Les plantes interagissent simultanément avec des organismes bénéfiques et antagonistes tels que les champignons mycorhiziens et les herbivores, respectivement. Les dommages causés par les mycorhizes et les herbivores provoquent des changements rapides dans la dynamique source-puits au sein d'une plante. Les mycorhizes créent des puits de carbone à long terme dans les racines, tandis que les dommages causés par les herbivores broyeurs de feuilles provoquent des changements temporaires de la plante entière dans l'allocation du carbone et de l'azote. Ainsi, les réponses induites à l'herbivorie pourraient dépendre de la présence ou de l'absence de mycorhizes.

Sphinx du tabac sur un plant de tomate. De https://commons.wikimedia.org/wiki/File:Florida_tobacco_hornworm_Manduca-sexta.jpg
Sphinx du tabac (M. sexta) en position défensive sur un plant de tomate de Floride. Crédit image : Ignodth [CC BY-SA 3.0 ou GFDL], de Wikimedia Commons.

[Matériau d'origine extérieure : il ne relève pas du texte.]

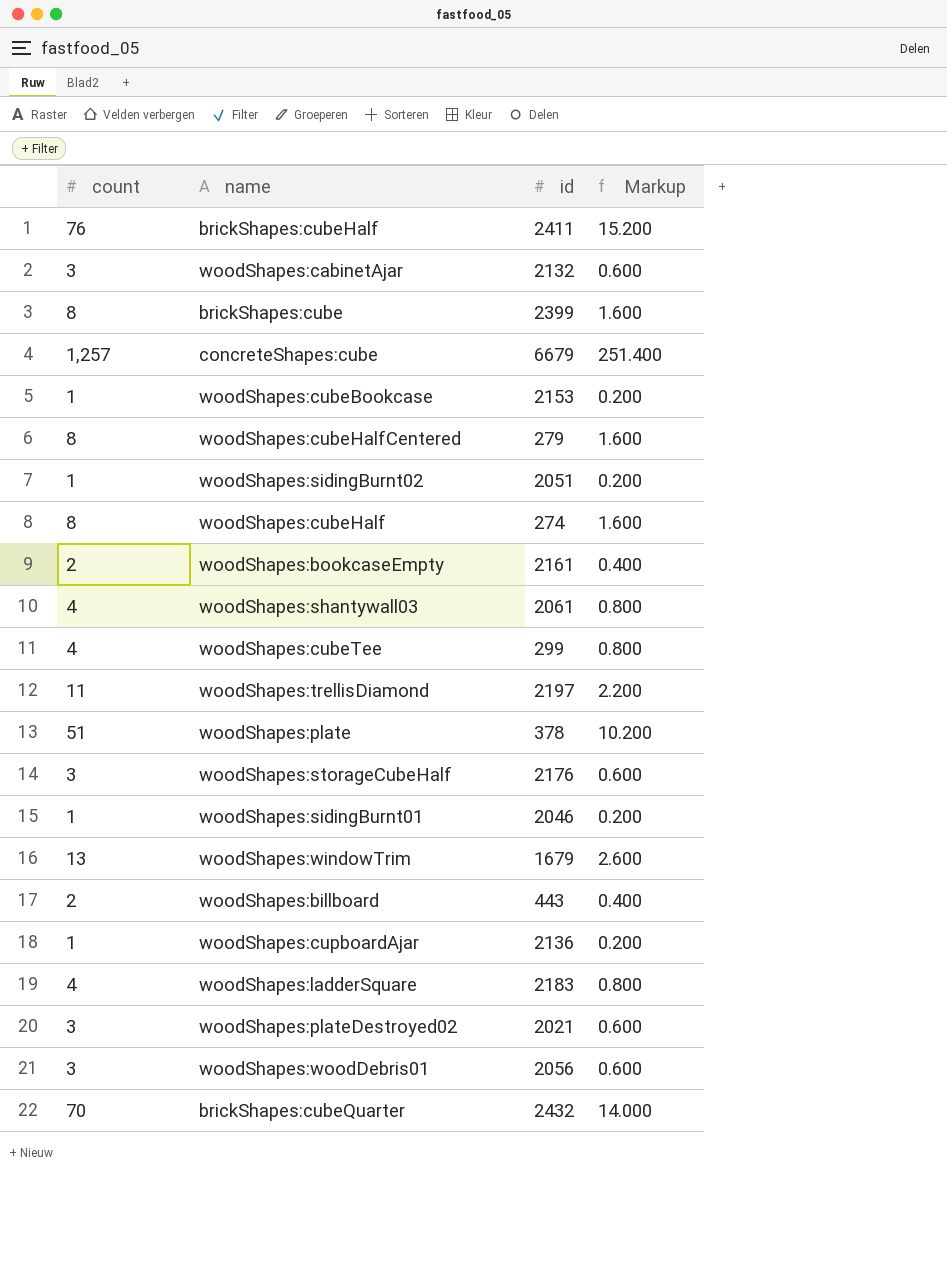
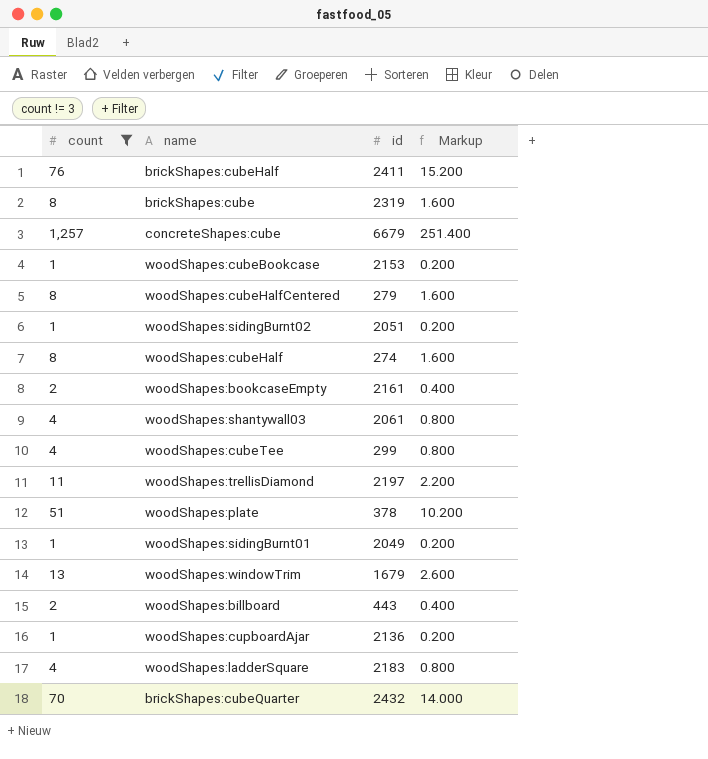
filter: none -> count != 3
brickShapes:cube | id: 2399 -> 2319
woodShapes:sidingBurnt01 | id: 2046 -> 2049

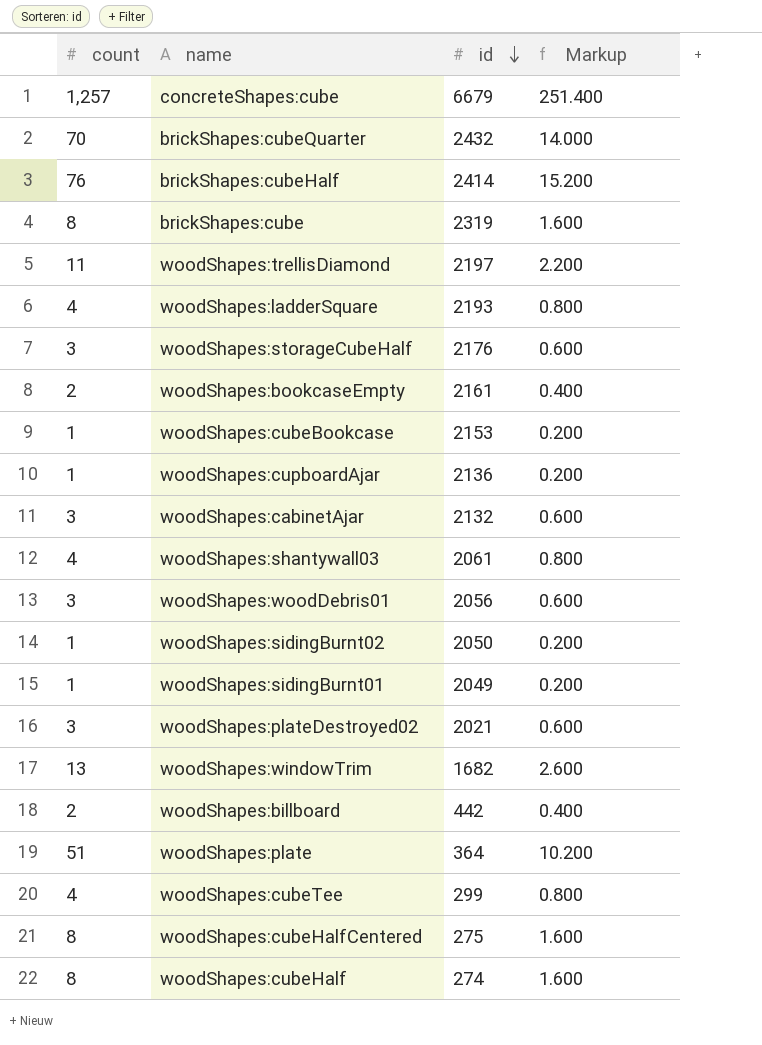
filter: count != 3 -> none
row order: none -> id descending
brickShapes:cubeHalf | id: 2411 -> 2414
woodShapes:ladderSquare | id: 2183 -> 2193
woodShapes:sidingBurnt02 | id: 2051 -> 2050
woodShapes:windowTrim | id: 1679 -> 1682
woodShapes:billboard | id: 443 -> 442
woodShapes:plate | id: 378 -> 364
woodShapes:cubeHalfCentered | id: 279 -> 275

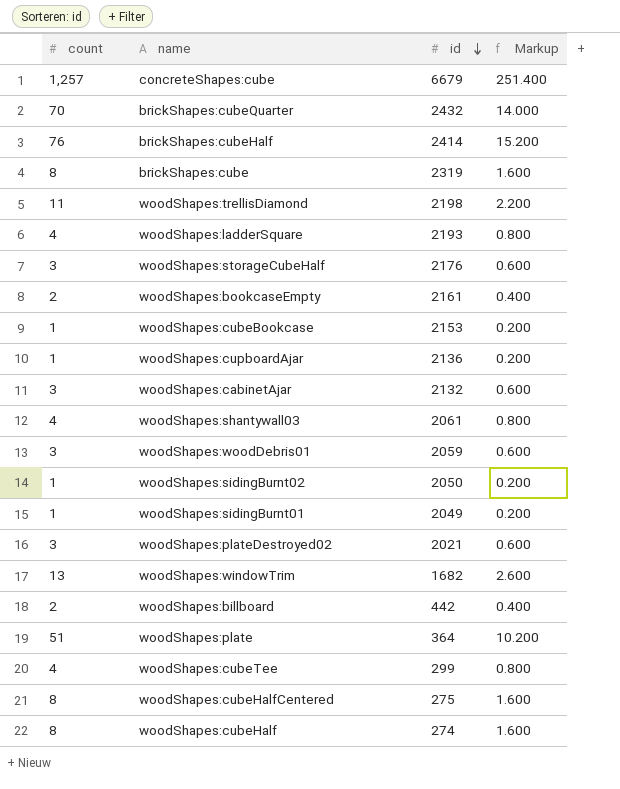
woodShapes:trellisDiamond | id: 2197 -> 2198
woodShapes:woodDebris01 | id: 2056 -> 2059

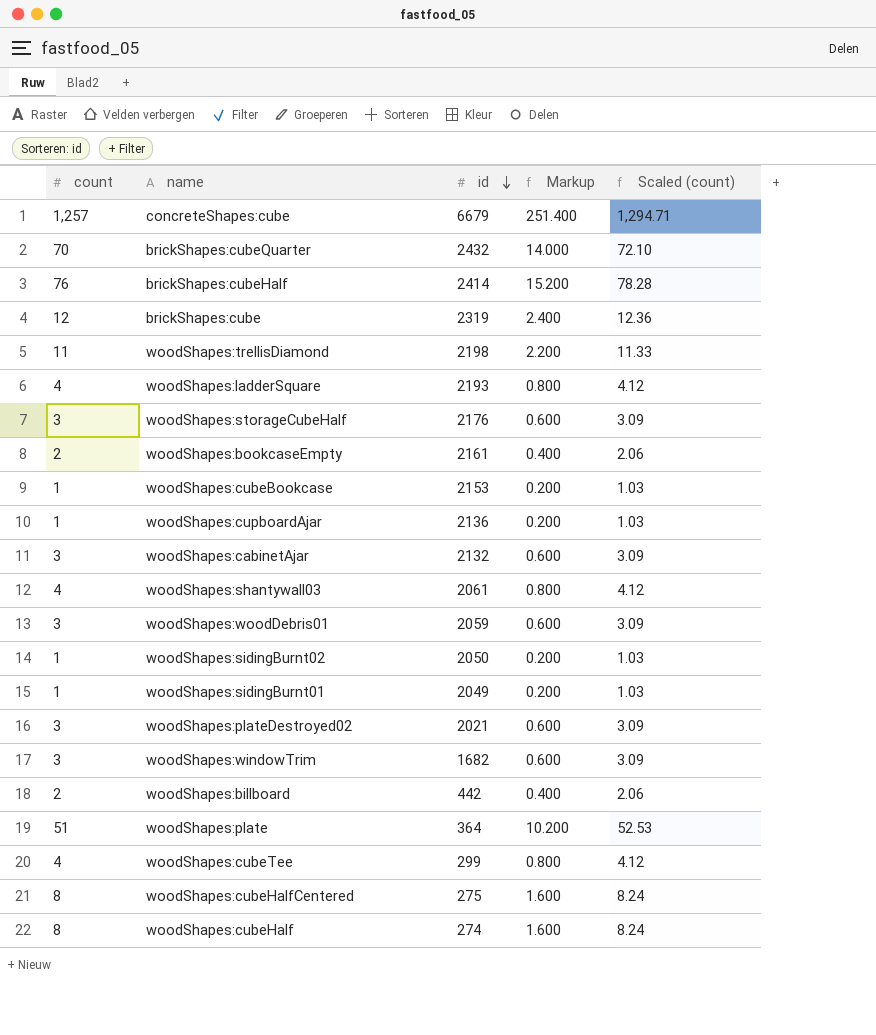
column Scaled (count) | formula: none -> [count] * 1.03
brickShapes:cube | count: 8 -> 12
brickShapes:cube | Markup: 1.600 -> 2.400
woodShapes:windowTrim | count: 13 -> 3
woodShapes:windowTrim | Markup: 2.600 -> 0.600

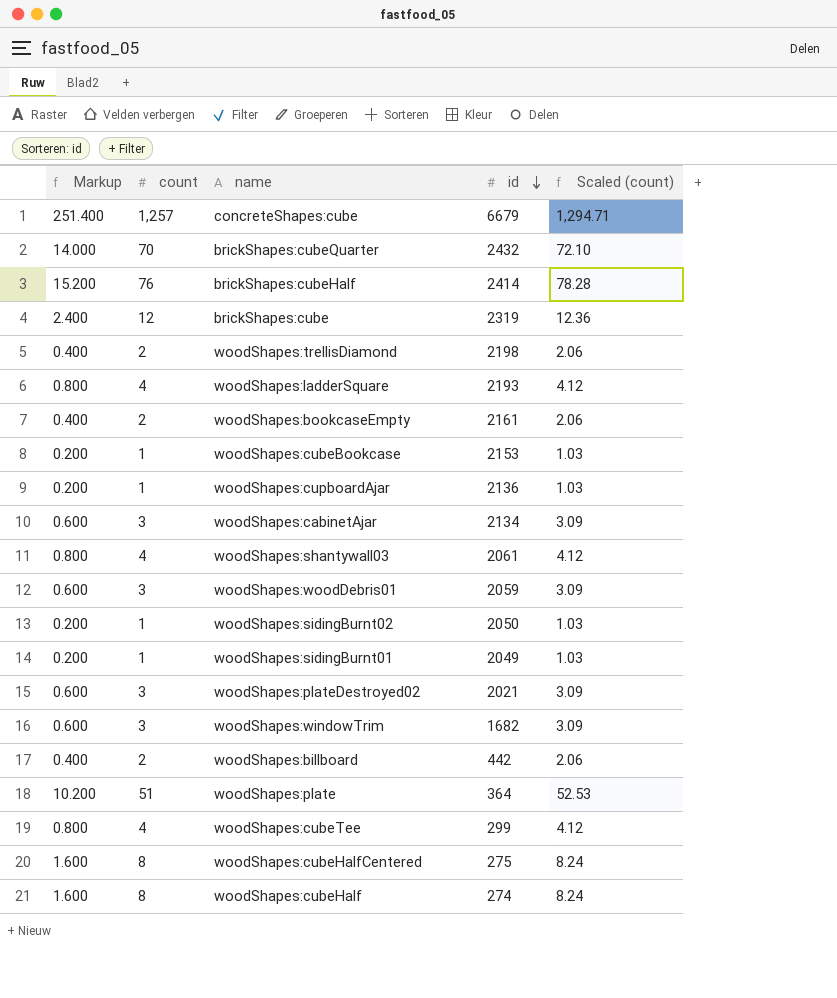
column Markup | position: 4 -> 1
row woodShapes:storageCubeHalf: 3 | 2176 | 0.600 | 3.09 -> none
woodShapes:trellisDiamond | Markup: 2.200 -> 0.400
woodShapes:trellisDiamond | count: 11 -> 2
woodShapes:trellisDiamond | Scaled (count): 11.33 -> 2.06
woodShapes:cabinetAjar | id: 2132 -> 2134

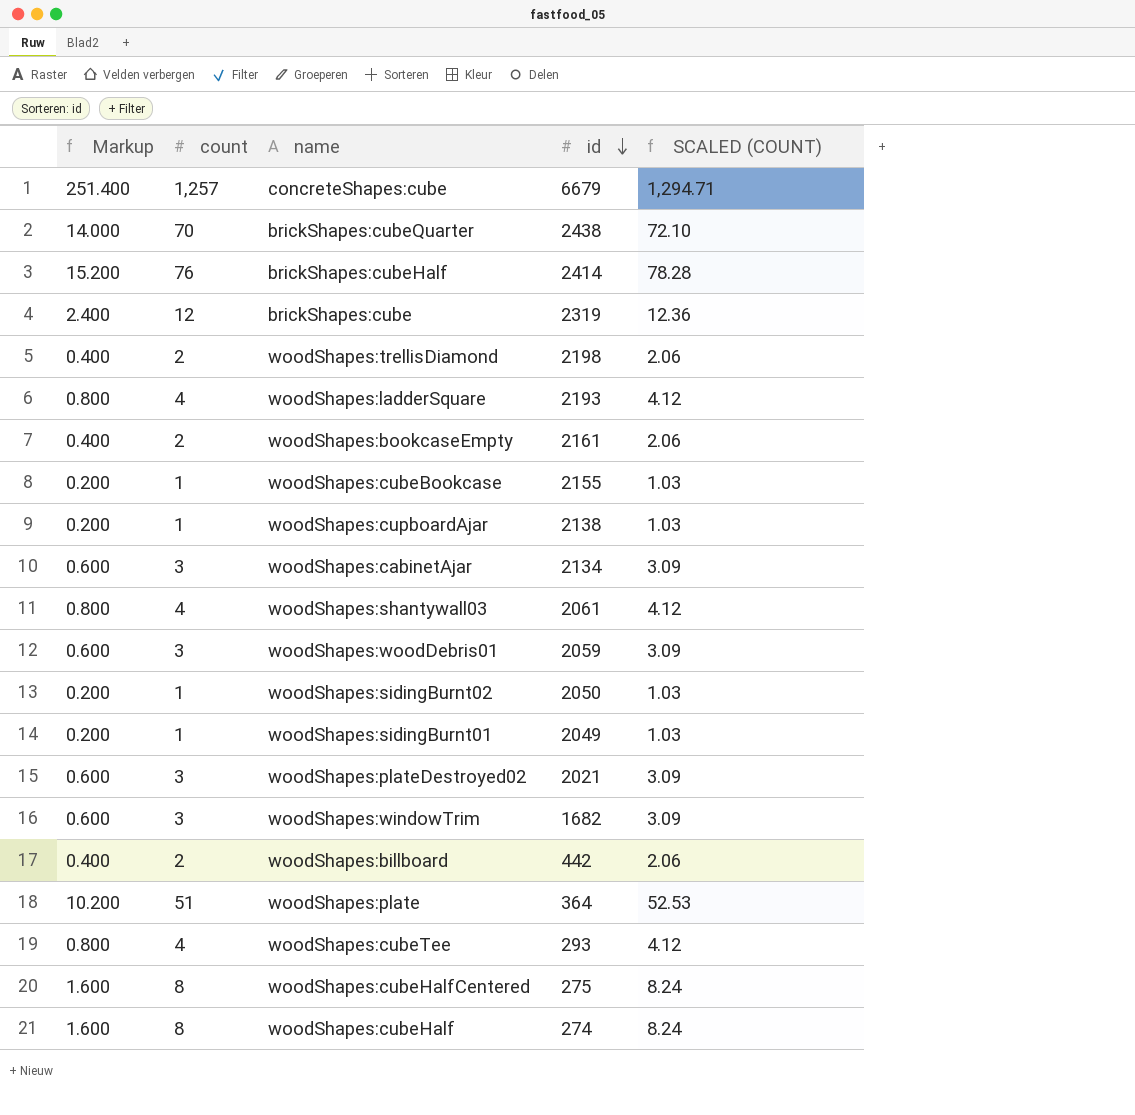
column name: Scaled (count) -> SCALED (COUNT)
brickShapes:cubeQuarter | id: 2432 -> 2438
woodShapes:cubeBookcase | id: 2153 -> 2155
woodShapes:cupboardAjar | id: 2136 -> 2138
woodShapes:cubeTee | id: 299 -> 293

Dans une étude publiée dans AoBP, Oriens et al. ont étudié les effets nets de ces interactions sur les ressources internes et la croissance des plantes. Ils ont examiné les effets de la présence mycorhizienne sur la répartition induite des ressources chez la tomate (Solanum lycopersicon) en réponse aux signaux d'un herbivore spécialiste, le sphinx de la tomate (Manduca sixième). Les différences de taille, de croissance et de concentration des ressources carbonées et azotées des plantes dans trois types de tissus (apex, tige et racines) ont été quantifiées. La présence de mycorhizes a favorisé la croissance des plantes et altéré les niveaux de sucre et d'amidon. L'herbivorie simulée a entraîné des concentrations plus faibles de la plupart des ressources (sucre, amidon et protéines) dans le tissu de l'apex à croissance rapide, tout en provoquant une augmentation des protéines de la tige. Bien qu'ils aient découvert que les mycorhizes et les herbivores avaient des effets sur la plante individuellement, l'ampleur ou la direction des effets individuels ne différaient généralement pas lorsque les deux organismes étaient présents en même temps. Ces résultats suggèrent que les signaux des herbivores, quel que soit le statut mycorhizien de la plante, réduisent l'allocation des ressources à l'apex en croissance tout en favorisant le stockage des protéines dans la tige, un mécanisme possible qui pourrait augmenter la tolérance des plantes aux dommages.